When it comes into contact with water, it generates a reaction that produces temperatures as high as 5,000 degrees Fahrenheit. The batteries can also burst into flames if they enter a state of what’s called thermal runaway under heavy loads. 

“These fires spread rapidly within a BESS facility, quickly resulting in a conflagration. In addition to the great heat from them, there is release of toxic gases during the fires,” the report explains. 

Following a fire at the facility, the heavy metals and other toxins that are released into the air and water create pollution that is nearly impossible to remediate. Long Island, the report explains, has highly permeable soil and a history of water issues. 

These toxins produce a wide range of health effects, including asthma, tremors, cardiomyopathy and cancers. 

Dangers increase in high-density population centers

The report also notes that the population density of the area is very different from that of Moss Landing. There were only 1,250 people within the 2.75-mile evacuation zone of the Moss Landing fire. 

The Moss Landing facility had a capacity of 750 megawatts. It was many times the size of the proposed Long Island facility, but an evacuation zone around the Long Island facility of just one mile would require the evacuation of 20,000 to 40,000 people, according to the report. 

Christina Tisi-Kramer, a resident of Long Island, has been attending public hearings on proposed facilities. She said that it seems there’s another proposal popping up regularly. 

“We are exhausted with this entire renewable energy. I don't even call it renewable anymore. I call it alternative energy, this farce,” Tisi-Kramer said. 

In nearby Hempstead in January, residents came out to support an extension on a moratorium on BESS facilities. The town board ultimately tabled the measure. In January, Troy, N.Y. enacted a moratorium, and is considering a total ban. 
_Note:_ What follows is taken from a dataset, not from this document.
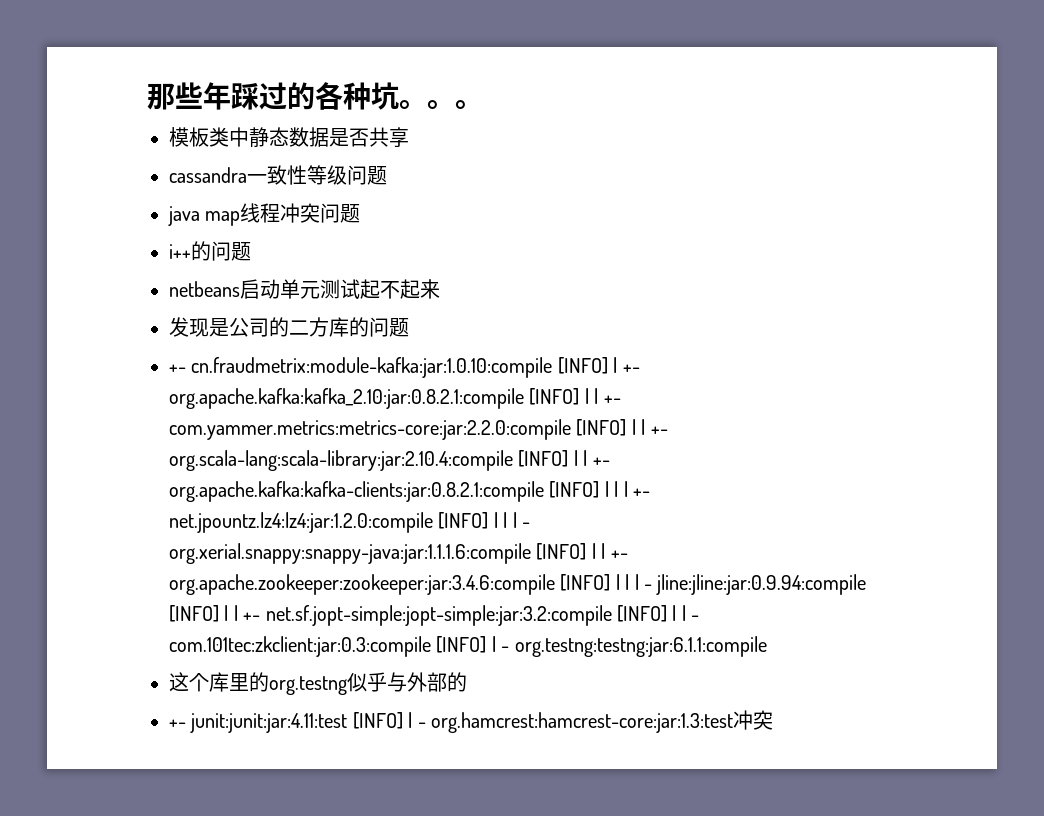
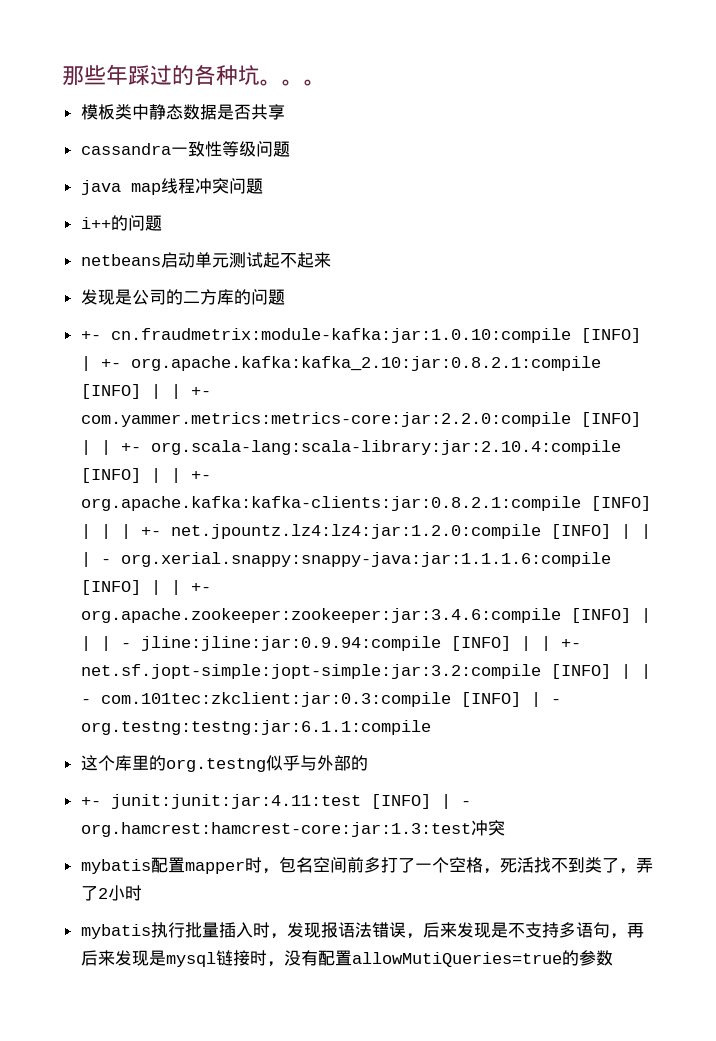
+ mybatis配置mapper时，包名空间前多打了一个空格，死活找不到类了，弄了2小时
+ mybatis执行批量插入时，发现报语法错误，后来发现是不支持多语句，再后来发现是mysql链接时，没有配置allowMutiQueries=true的参数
“They're nothing more than energy vending machines. They're energy vending machines for private equity investors. There's nothing good about them, except for that they are making money for their shareholders,” Tisi-Kramer said. 

She explained that, because fires can impact a large area, she can’t just limit her concerns to the community in which she lives. A facility anywhere on Long Island becomes a risk for neighboring communities, she said.

“It's affecting communities for miles around them in all directions, particularly in the direction that the wind blows. Our firefighters are not trained to put these fires out,” she said. 

Expensive "backroom deals"

Tisi-Kramer said it’s especially frustrating because there are better options for reducing emissions, and the climate act is saddling New Yorkers with higher energy costs. 

“We have natural gas. They can build nuclear. We don't have a clean energy problem in New York. [New York Governor] Kathy Hochul and people like her are just capitalizing on the backroom deals. And the residents of Long Island are suffering. We will be strapped with higher energy costs for the rest of our lives. There's nothing good about this,” she said. 

Ellenbogen said that the climate act is attempting to regulate away physics, which is impossible, and it’s pitting project developers against communities. The state, he said, needs utility infrastructure, and energy storage is important. However, decisions are being driven by the wrong people. 

“They've taken infrastructure planning away from the engineers and turned it over to politicians, climate activists and climate scientists who don't understand what they're doing,” Ellenbogen said. 

The end result will be a freeze on all development. Residents are becoming increasingly distrustful of the state government, such as the disputes in Upstate New York over the citing of solar projects. As a result, Ellenbogen said, not in my backyard (NIMBY) activism has become CAVE – citizens against virtually everything. 

“There's people who don't want anything anymore because they no longer have faith that the government has a brain,” he said.